**What you need to do**
Leave every picture out. Set down all the lines below exactly.

**Source material**
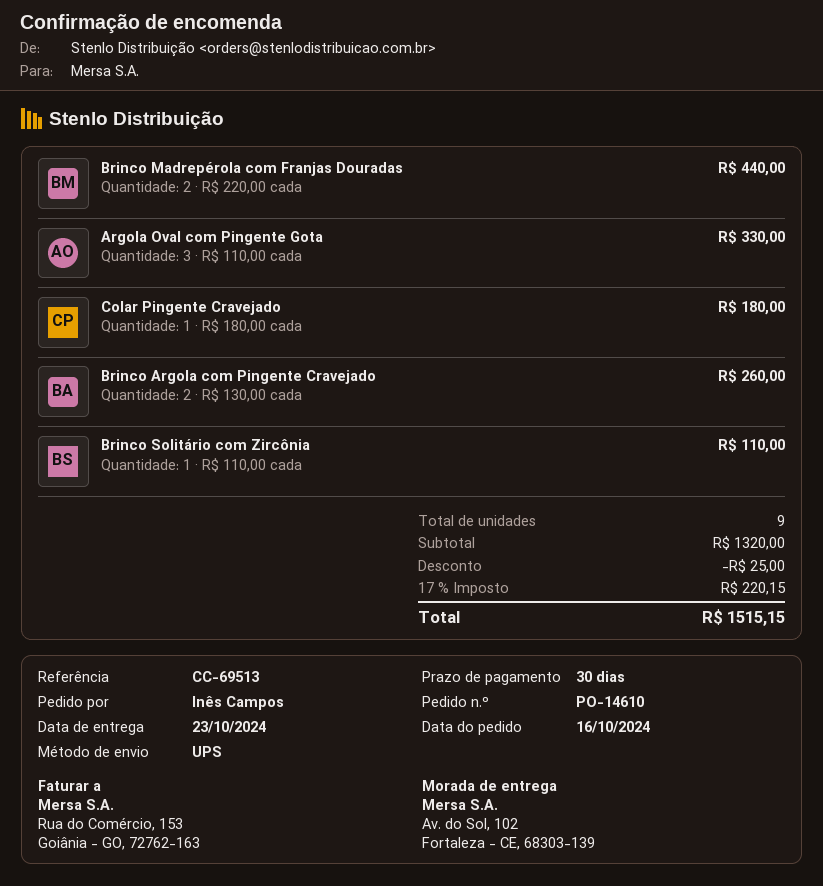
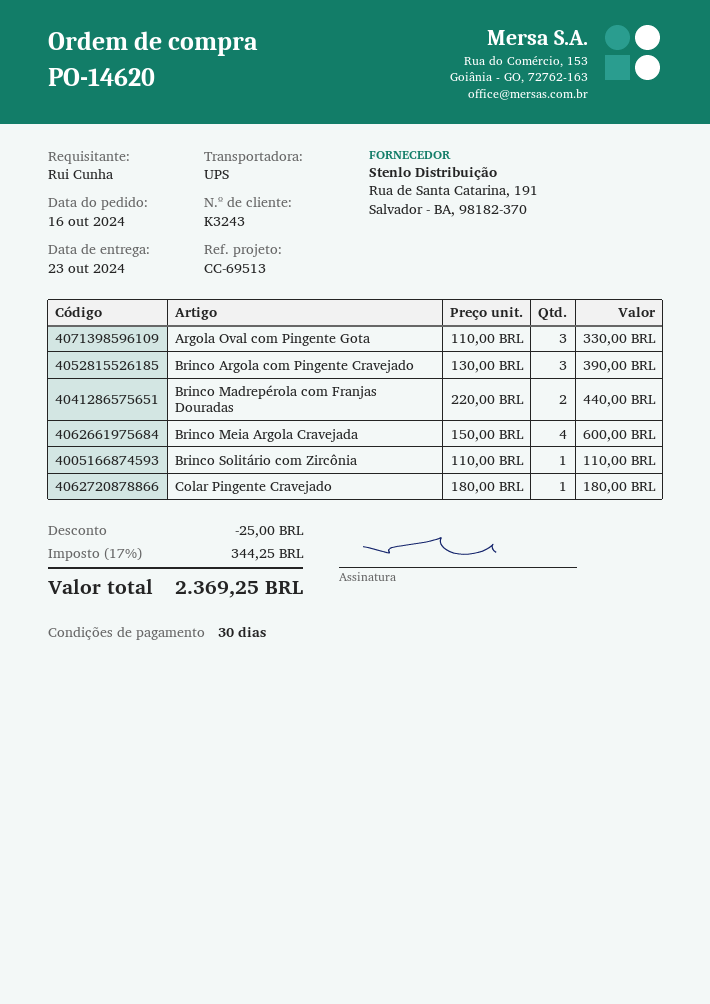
order number: PO-14610 -> PO-14620
ordered by: Inês Campos -> Rui Cunha
Brinco Argola com Pingente Cravejado: 2 x 130.00 = 260.00 -> 3 x 130.00 = 390.00
Brinco Meia Argola Cravejada: none -> 4 x 150.00 = 600.00
tax: 17% = 220.15 -> 17% = 344.25
total: 1515.15 -> 2369.25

**Response**
order number: PO-14610 -> PO-14620
ordered by: Inês Campos -> Rui Cunha
Brinco Argola com Pingente Cravejado: 2 x 130.00 = 260.00 -> 3 x 130.00 = 390.00
Brinco Meia Argola Cravejada: none -> 4 x 150.00 = 600.00
tax: 17% = 220.15 -> 17% = 344.25
total: 1515.15 -> 2369.25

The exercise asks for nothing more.